Navajo Nation's Trademark Suit Against Urban Outfitters Proceeds; But Should It?
from the trademark-nation dept
Alright, this one has me more than a bit puzzled. We’ve written here before about Urban Outfitters, which has previously been on the receiving end of intellectual property disputes in the form of the company’s use of famous Obama iconography and for trying to inject a bit of humor into its coffee offerings. This time around, however, the clothing retailer is facing a lawsuit from the Navajo Nation for selling clothing and merchandise with patterns inspired by Native American designs and including the word “Navajo” or “Navaho” in the offerings.
The clothing chain will ask a federal judge in Santa Fe, N.M., on Wednesday to limit how far back in time the tribe can go to seek money over the company’s products, which included everything from necklaces, jackets and pants to a flask and underwear with the “Navajo” name.
The tribe’s lawsuit alleging trademark violations has been working its way through the courts for more than three years. Efforts to settle the case featuring two unlikely foes have failed as the tribe seeks vast sums of money from the company that also owns the Anthropologie and Free People brands.
The tribe isn’t specifying exactly how much it’s seeking, but considering it is asking for all the profits from the relevant merchandise on some of the products in question, and $1,000 per day per item on others, we’re talking about millions of dollars here. The tribe is arguing that Urban Outfitters is violating the tribe’s federal and state trademarks on its name, as well as the Indian Arts and Crafts Act, which was designed to prevent the sale of goods designed to fool customers into thinking that they were actually made by Native Americans. Let’s deal with these in reverse order.
Urban Outfitters is the kind of retailer you find commonly in shopping districts all over the place. The company has never attempted to draw any affiliation with Native Americans in the past. Navajo branded clothing is branded as such as an homage to the inspiration for the design. The Navajo Nation has put forth a survey showing that 40% of consumers were confused by the use, but Urban Outfitters is expected to attack the validity of the survey. Keep in mind that the Arts and Crafts Act is entirely about fooling customers into thinking that the goods were made by Native Americans, rather than having anything to do with appropriating the name of the tribe. It’s the kind of thing that, even if this were an actual valid problem, could be fixed by Urban Outfitters putting up a sign that said, “These products were not made by Native Americans,” or something of that nature. But that isn’t what the tribe actually wants. They want licensing from the trademark of their name.

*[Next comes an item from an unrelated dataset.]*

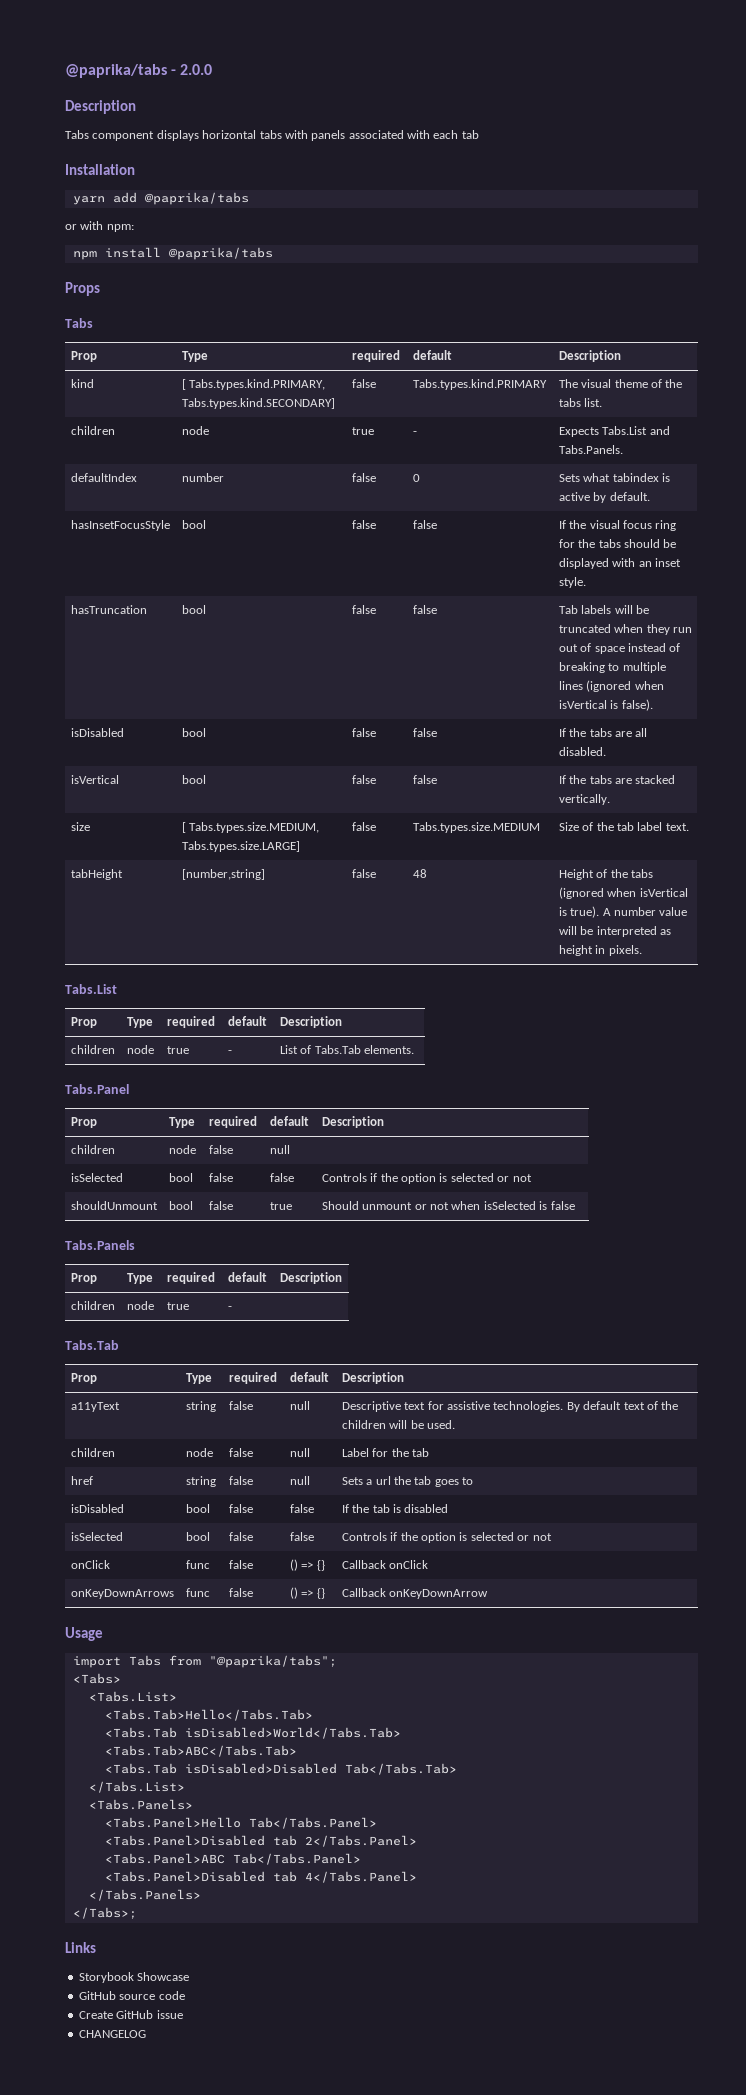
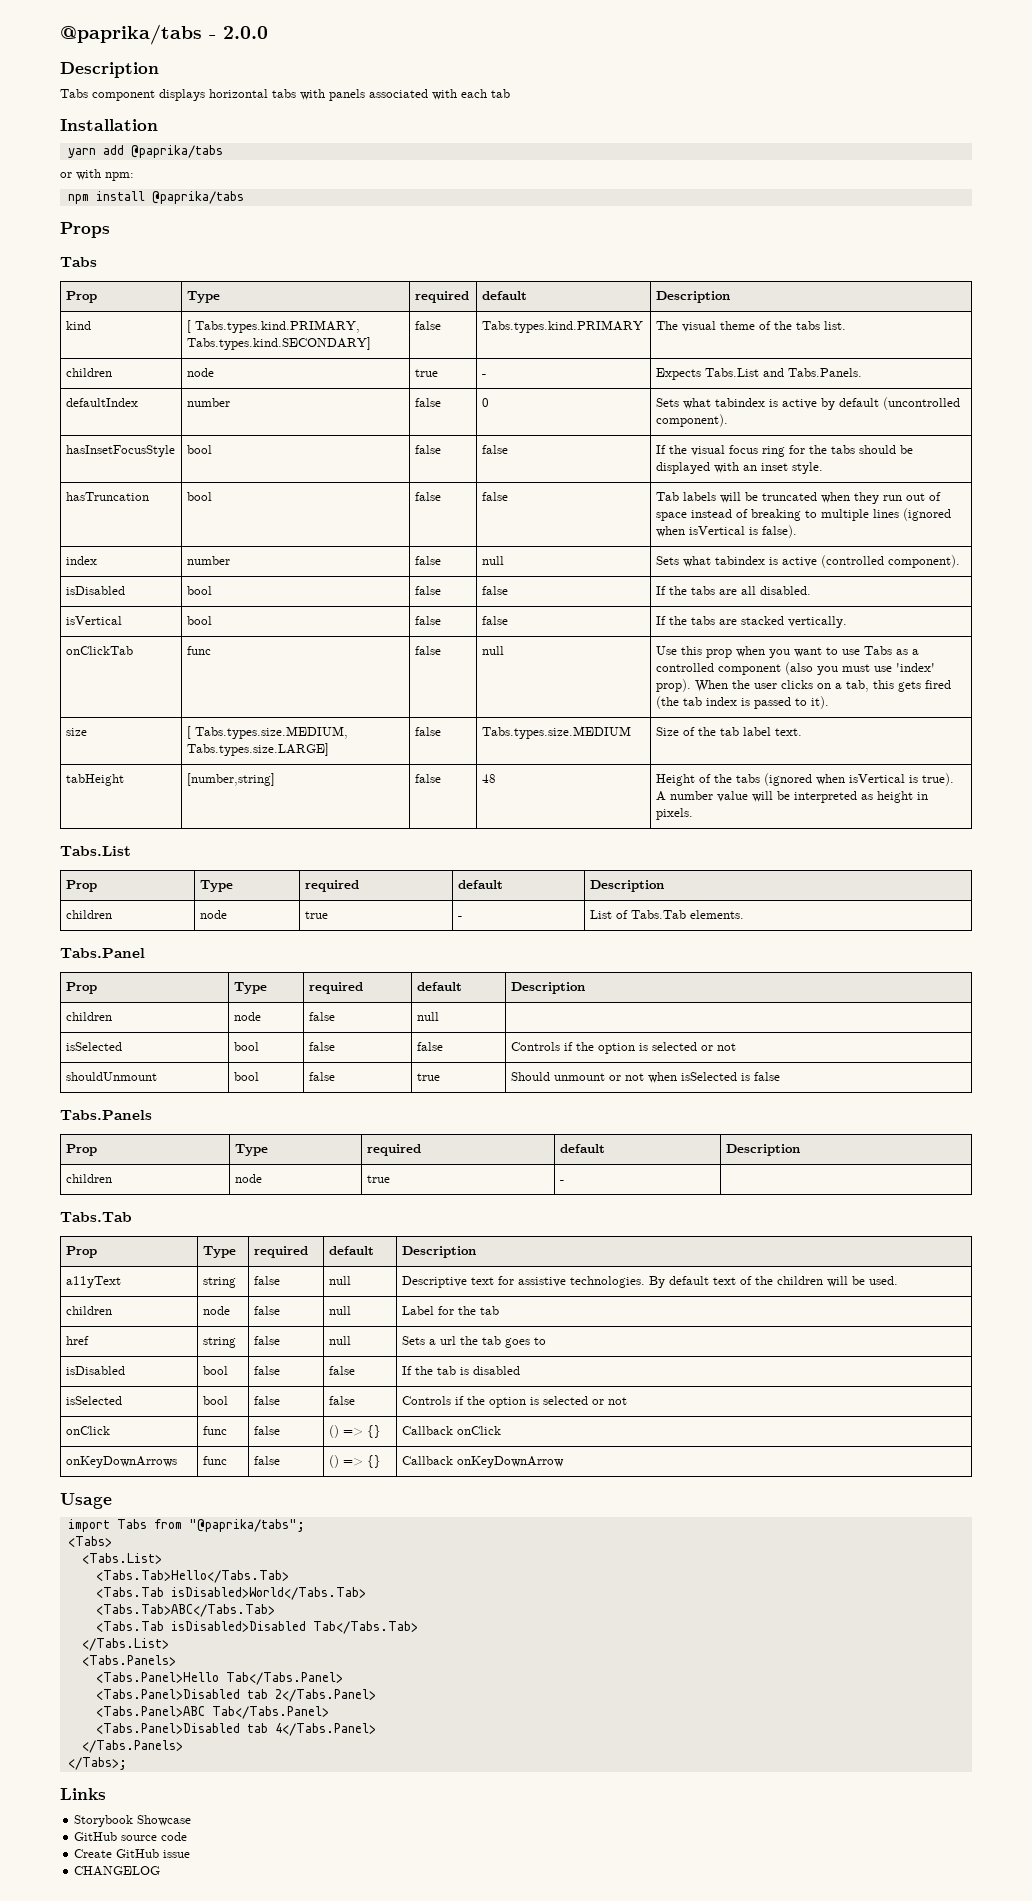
- defaultIndex | number | false | 0 | Sets what tabindex is active by default.
+ defaultIndex | number | false | 0 | Sets what tabindex is active by default (uncontrolled component).
+ index | number | false | null | Sets what tabindex is active (controlled component).
+ onClickTab | func | false | null | Use this prop when you want to use Tabs as a controlled component (also you must use 'index' prop). When the user clicks on a tab, this gets fired (the tab index is passed to it).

As for the trademark in question, Urban Outfitters claims that “Navajo” is generic and that the tribe has abandoned the trademark first granted in the 1940s. The Navajo Nation pushed back with some history of the term Navajo, which was apparently a derogatory term invented by Spanish settlers. The claim is that the inventive nature of the word is a rebuttal on it being generic.
The Nation disputes the allegation of genericness. It asserts that the NAVAJO® mark is inherently distinctive as either fanciful, arbitrary or suggestive. According to the Nation, the mark is a fanciful because the term “Navajo” is an archaic, invented name, and fanciful when applied to the classes of goods of jewelry, clothing and accessories. Ironically, the Nation explained that the term was originally a derogative term used by the Spanish when referring to members of the Nation. The Nation members themselves refer to themselves as Diné. Accordingly, NAVAJO® is an invented term and fanciful when applied to the goods sold by the Nation.
In the alternative, the mark is arbitrary when used to describe these goods. Finally, the Nation contends that the mark is at the very least suggestive, because it suggests or requires an extra inference that goods sold are associated with the Nation.
I’m just not sure how a trademark on “Navajo” is substantively different than allowing for a trademark on “American”, “Mexican” or “Canadian.” It’s the name of a people, nationality, or ethnicity. I’m struggling to see how such terms on their own are not generic.